In Exercises 1–3, we took a deep dive into processing text corpora through several key steps. Each step has its own purpose and plays a crucial role in getting raw text ready for analysis or modeling in NLP. Here’s a breakdown of what we did and why it matters:

---

## 1. Tokenized Corpus
**What It Is:**  
A tokenized corpus is simply the text broken down into **tokens**, which are the smallest units we can work with. These can be words, subwords, or even punctuation marks.

**For Example:**  
Take this original sentence:  
Sunflowers are bright and beautiful.

After tokenization, it looks like this:  
Tokenized:  
['Sunflowers', 'are', 'bright', 'and', 'beautiful', '.']

**Why It Matters:**  
- This process turns raw text into manageable pieces for computation.  
- It allows us to perform frequency analysis, create n-gram models, and develop word embeddings.  
- Tokenization is fundamental for nearly all NLP tasks, whether it’s classification, generation, or retrieval.

---

## 2. Filtered Corpus (Stopwords Removal & Punctuation Handling)
**What It Is:**  
A filtered corpus is what you get when we remove **stopwords** (those common, less meaningful words like `the`, `and`, `is`) and punctuation, leaving us with the **content words** that really matter.

**For Example:**  
Starting with this tokenized list:  
['Sunflowers', 'are', 'bright', 'and', 'beautiful']
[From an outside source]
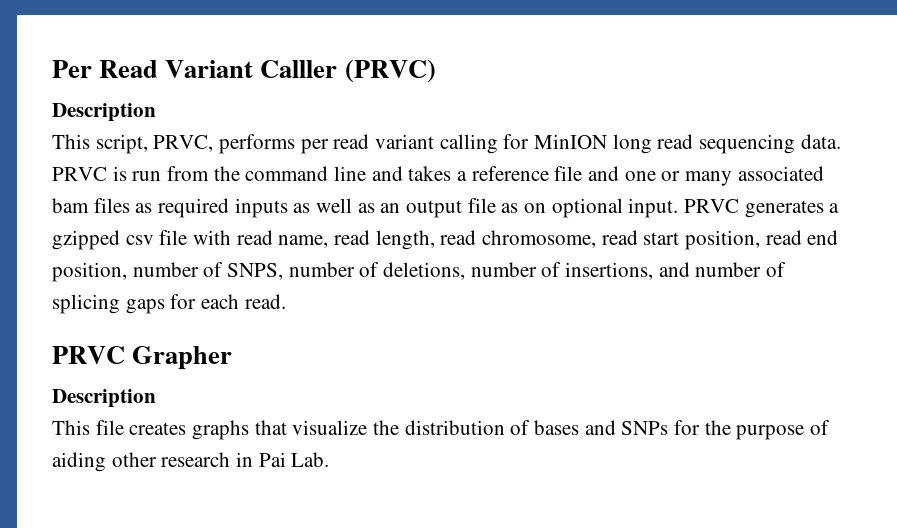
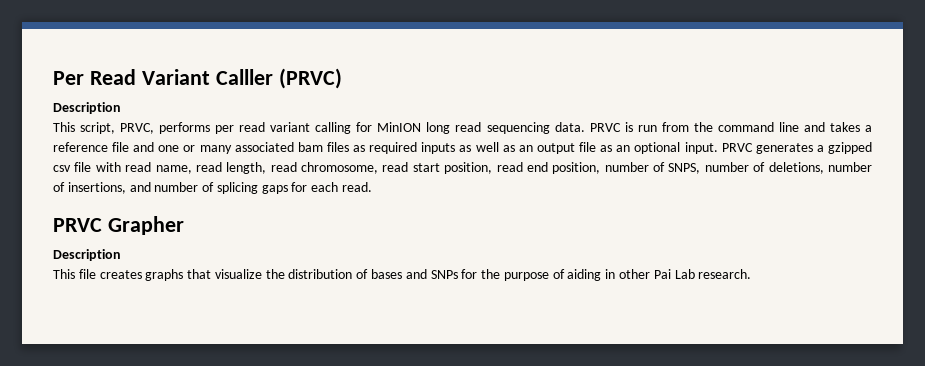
[524,203,547,213] on -> [616,145,631,152] an
[111,452,330,467] other research in Pai Lab. -> [605,269,752,279] in other Pai Lab research.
After filtering, we get:  
Filtered:  
['Sunflowers', 'bright', 'beautiful']

**Why It Matters:**  
- This step helps reduce noise and dimensionality in our data.  
- It allows us to focus on words that carry real semantic meaning.  
- Ultimately, it boosts efficiency and performance in tasks like text classification and topic modeling.

---

## 3. Stemmed Corpus
**What It Is:**  
A stemmed corpus takes each word and reduces it to its **root form** (or stem), often using algorithms like the **PorterStemmer**.

**For Example:**  
Consider these original words:  
running, runs, runner, easily, faster

After stemming, we get:  
Stemmed:  
run, run, runner, easili, faster

**Why It Matters:**  
- This groups words that are morphologically related under the same stem.  
- It helps reduce the vocabulary size and sparsity.  
- By doing this, models can recognize that different forms of a word share similar meanings.  
- This is particularly useful for information retrieval, search engines, and classification tasks.

---

## 4. Frequency Analysis
**What It Is:**  
Frequency analysis involves counting how often each token or stem appears in the corpus to get **word frequencies**.

**For Example:**  
{'sunflowers': 5, 'bright': 3, 'beautiful': 3}

**Why It Matters:**  
- This helps us identify the most common words or stems in our text.  
- It supports tasks like keyword extraction, weighting in TF-IDF, and feature selection for models.  
- It also guides our strategies for subword or BPE tokenization.

---

## 5. Overall Goal
The entire process of **tokenization → filtering → stemming → frequency analysis** allows us to:  

1. Clean and normalize the raw text.  
2. Reduce vocabulary size and eliminate noise.  
3. Focus on the semantically meaningful units.  
4. Prepare our data for various NLP tasks, such as:  
   - Text classification  
   - Sentiment analysis  
   - Named entity recognition  
   - Language modeling  

**Key Takeaway:**  
These preprocessing steps help us create a **structured representation of raw text**, enabling NLP algorithms to learn patterns efficiently and accurately while managing morphological variations and irrelevant content.

</div>